YOUR OBJECTIVE
From the first entry to the last, restate everything word for word and exclude pictures.

GIVEN ENTRIES

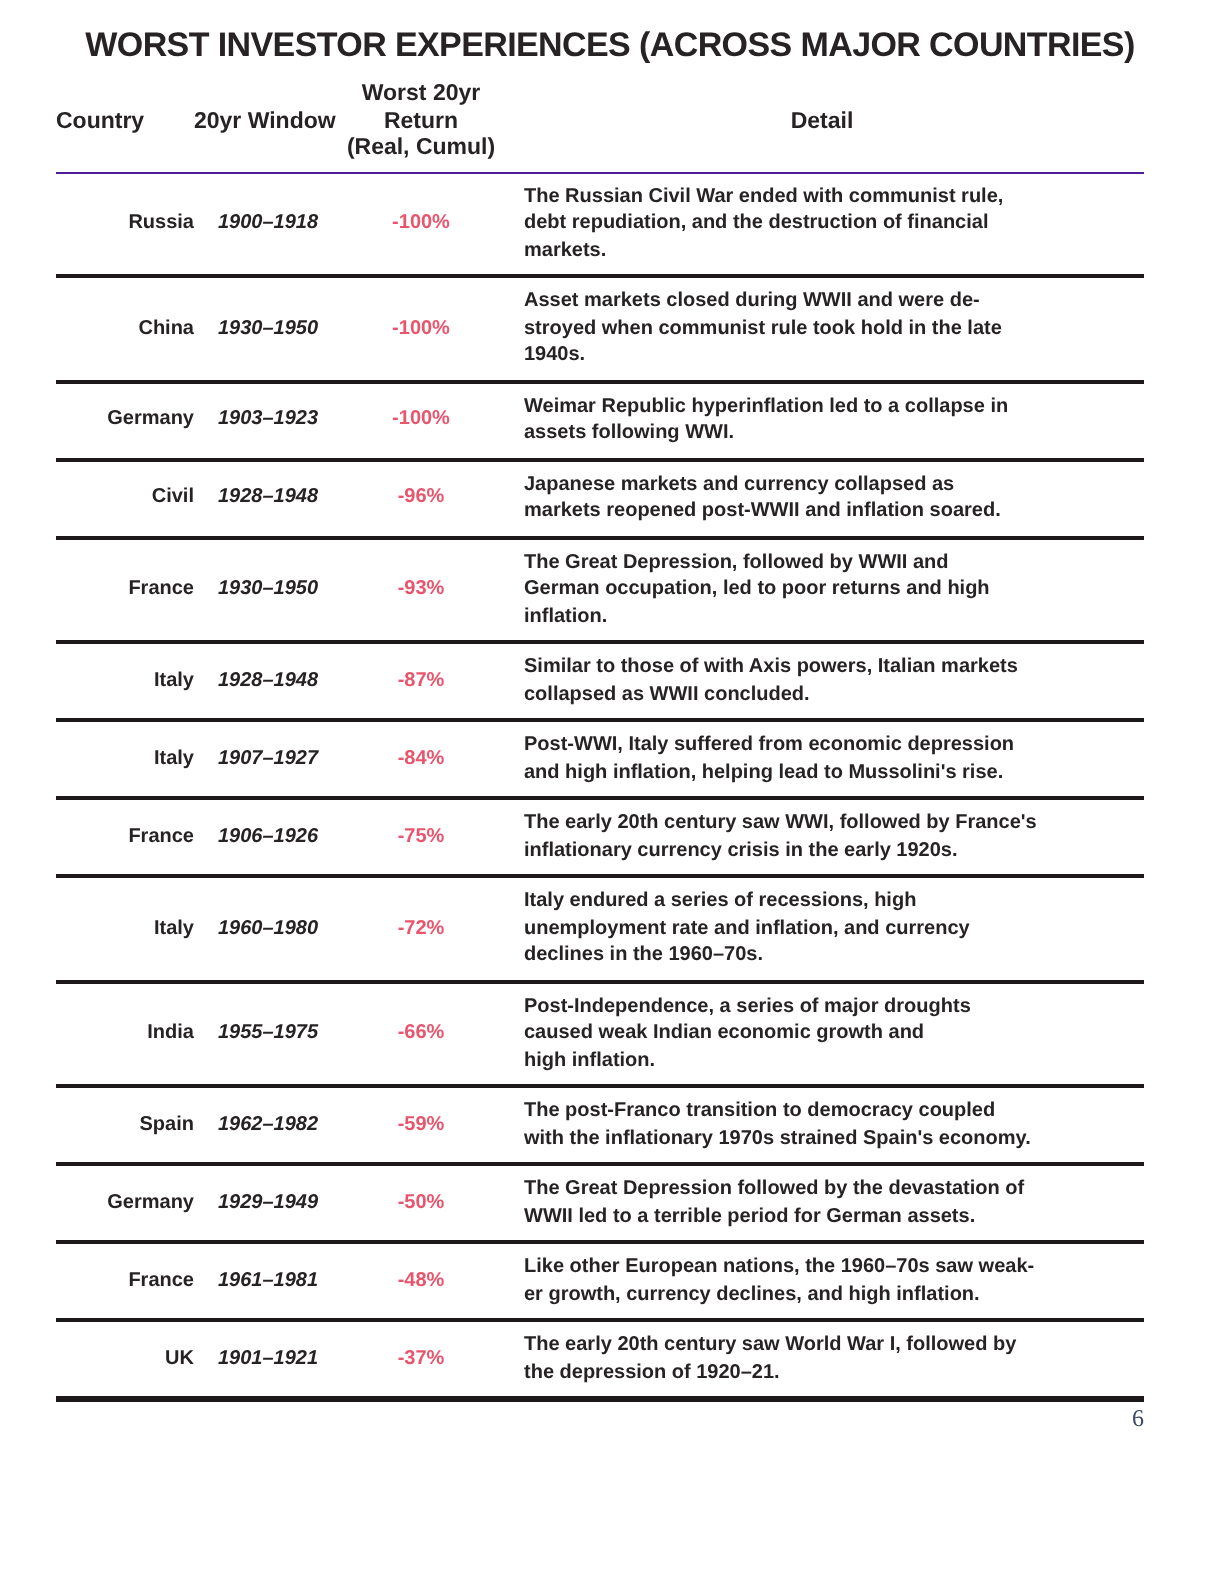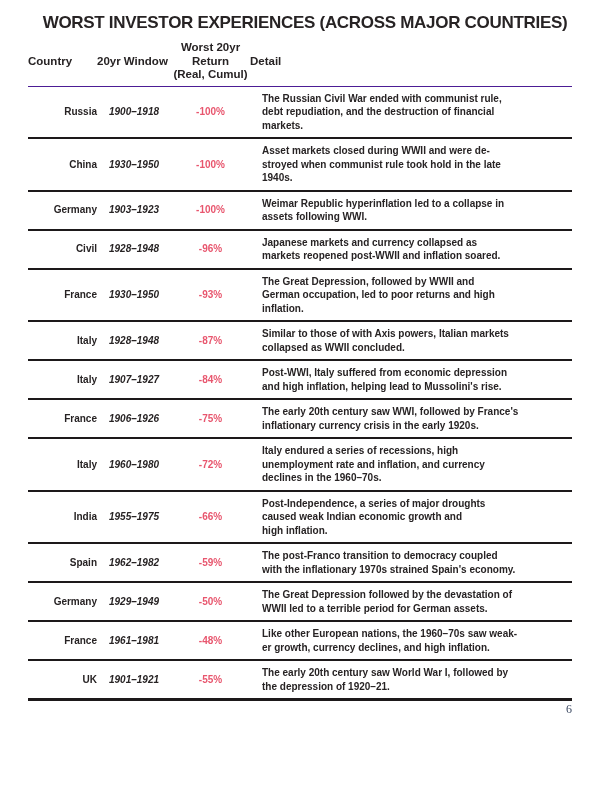--- a/index.html
+++ b/index.html
@@ -52,7 +52,7 @@
   th.h-country { text-align: left; }
   th.h-window  { text-align: left; }
   th.h-return  { text-align: center; }
-  th.h-detail  { text-align: left; }
+  th.h-detail  { text-align: center; }
   tbody td {
     font-size: 10px;
     line-height: 13.5px;

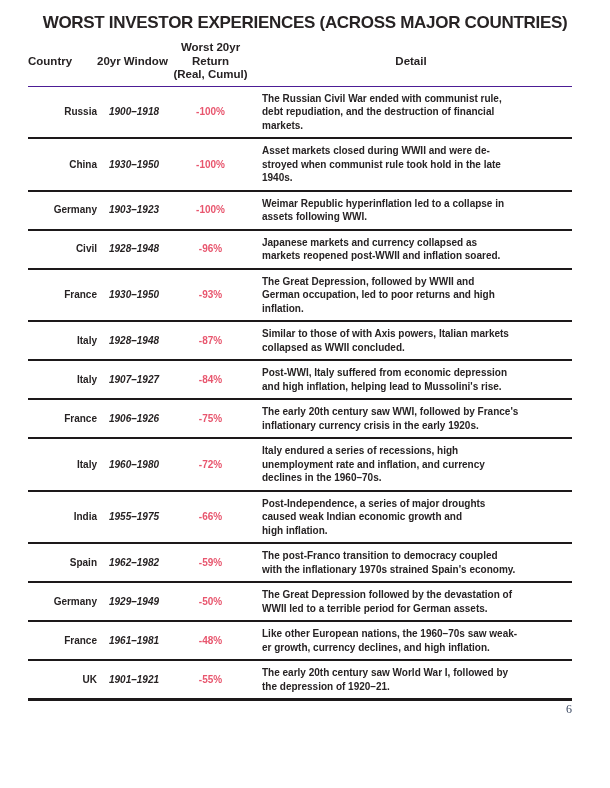--- a/index.html
+++ b/index.html
@@ -198,7 +198,7 @@
       <tr>
         <td class="cell-country">UK</td>
         <td class="cell-window">1901–1921</td>
-        <td class="cell-return">-55%</td>
+        <td class="cell-return">-37%</td>
         <td class="cell-detail">The early 20th century saw World War I, followed by
 the depression of 1920–21.</td>
       </tr>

SOLUTION
--- a/index.html
+++ b/index.html
@@ -52,7 +52,7 @@
   th.h-country { text-align: left; }
   th.h-window  { text-align: left; }
   th.h-return  { text-align: center; }
-  th.h-detail  { text-align: left; }
+  th.h-detail  { text-align: center; }
   tbody td {
     font-size: 10px;
     line-height: 13.5px;

--- a/index.html
+++ b/index.html
@@ -198,7 +198,7 @@
       <tr>
         <td class="cell-country">UK</td>
         <td class="cell-window">1901–1921</td>
-        <td class="cell-return">-55%</td>
+        <td class="cell-return">-37%</td>
         <td class="cell-detail">The early 20th century saw World War I, followed by
 the depression of 1920–21.</td>
       </tr>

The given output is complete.